Corrigan’s debut YA novel follows a high school freshman as he deals with harrowing circumstances and confronts traumatic memories.
On a stormy California evening, a 15-year-old named Walker Morrison stumbles into a church with a bullet wound in his shoulder. As the resident priest tends to his injuries, Walker recounts the events of the last year, starting with the previous summer. He was about to enter his first year at May View High School, a prestigious private school largely populated by the rich. At first, things seemed to be going well. He earned a position on the football team and scored plenty of invitations to wild parties, and after breaking up with his middle school crush, he started dating a beautiful girl named Katherine Lambart. Outside of school, he had a passion for music and dreamed of being a movie director. However, events took a turn for the worse when his best friend Josh Brand’s dad returned to town. He’s an abusive drug addict who disappeared five years ago after trying to pull a gun on his wife. After Walker crossed him, the teen became immersed in a world of threats and violence. Despite some slow pacing in the book’s first half, the plot eventually delivers some well-executed, high-tension action scenes. However, Walker’s flaws, including his ignorance of his own privilege, his objectification of women, and his disrespectful attitude toward his parents, are definitely drawbacks.

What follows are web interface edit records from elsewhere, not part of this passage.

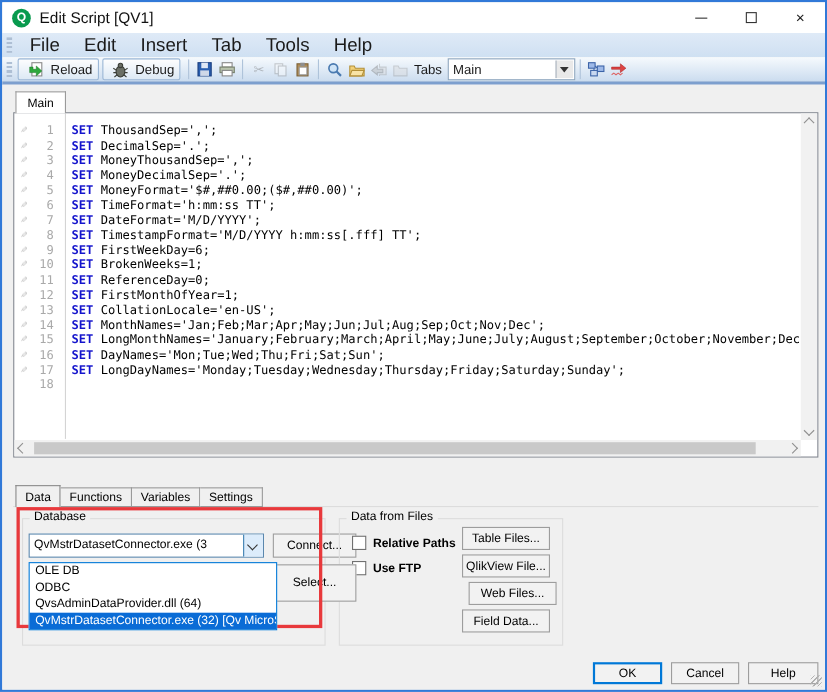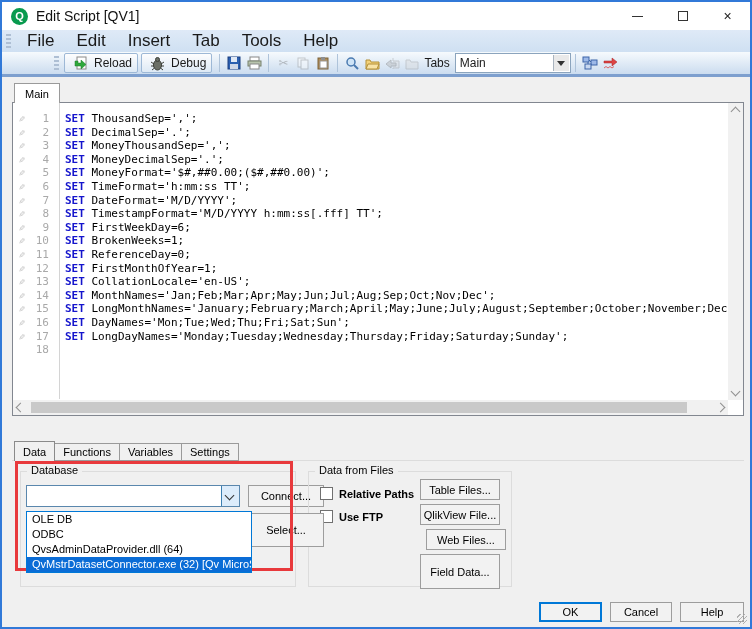--- a/index.html
+++ b/index.html
@@ -22,7 +22,7 @@
   .menu-item{padding:2px 11px;cursor:default;}
   
   .toolbar{position:absolute;left:0;top:50px;width:100%;height:25px;background:linear-gradient(#f6fafd,#cbdcef);
-           border-bottom:3px solid #7d9fce;display:flex;align-items:center;font-size:12px;color:#1a1a1a;padding-left:48px;}
+           border-bottom:3px solid #7d9fce;display:flex;align-items:center;font-size:12px;color:#1a1a1a;}
   .tbtn{display:flex;align-items:center;gap:4px;border:1px solid #9db8d6;background:linear-gradient(#fdfdfe,#dde9f5);
         border-radius:2px;padding:1px 5px;height:20px;margin-right:3px;}
   .tico{width:18px;height:18px;display:flex;align-items:center;justify-content:center;margin:0 1px;}

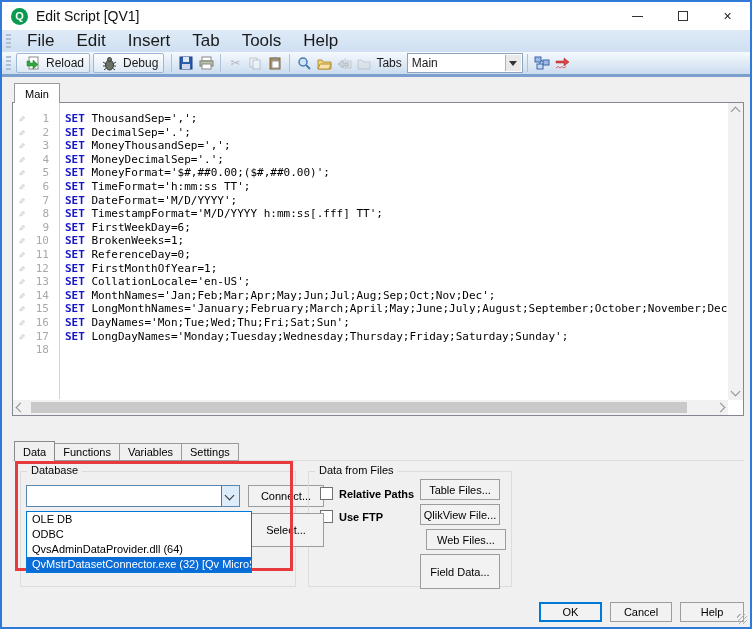--- a/index.html
+++ b/index.html
@@ -244,6 +244,7 @@
       <span class="legend">Database</span>
     </div>
     <div class="combo" style="left:24px;top:408px;width:214px;">
+      <span class="val">QvMstrDatasetConnector.exe  (3</span>
       <span class="cbtn">
           <span class="chev"></span>
         </span>

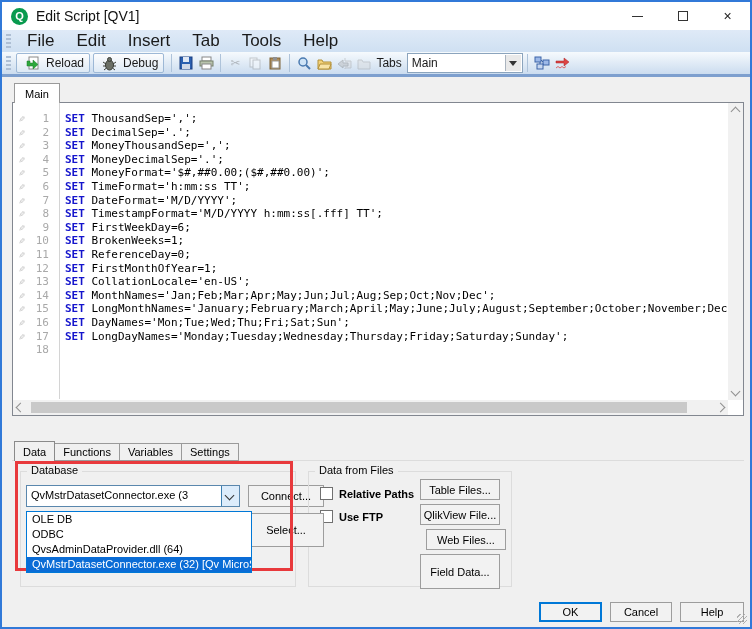--- a/index.html
+++ b/index.html
@@ -276,7 +276,7 @@
         <div class="btn" style="left: 418px; top: 402px; width: 80px; height: 21px;">Table Files...</div>
         <div class="btn" style="left: 418px; top: 427px; width: 80px; height: 21px;">QlikView File...</div>
         <div class="btn" style="left: 424px; top: 452px; width: 80px; height: 21px;">Web Files...</div>
-        <div class="btn" style="left: 418px; top: 477px; width: 80px; height: 35px;">Field Data...</div>
+        <div class="btn" style="left: 418px; top: 477px; width: 80px; height: 21px;">Field Data...</div>
       </div>
 
     <div class="btn focused" style="left:537px;top:525px;width:63px;height:20px;">OK</div>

It’s eventually revealed that his behavioral issues stem from a distressing childhood experience, and he realizes the importance of discipline through his relationships with teachers and other role models. However, his comportment doesn’t drastically change after these revelations. In the words of Walker himself: “Not that I’m not still an asshole; I’m just self-aware now.” Whether this redeems him is dubious, and his distasteful personality may turn off many readers.
An intriguing exploration of the teenage psyche, but its protagonist is difficult to like.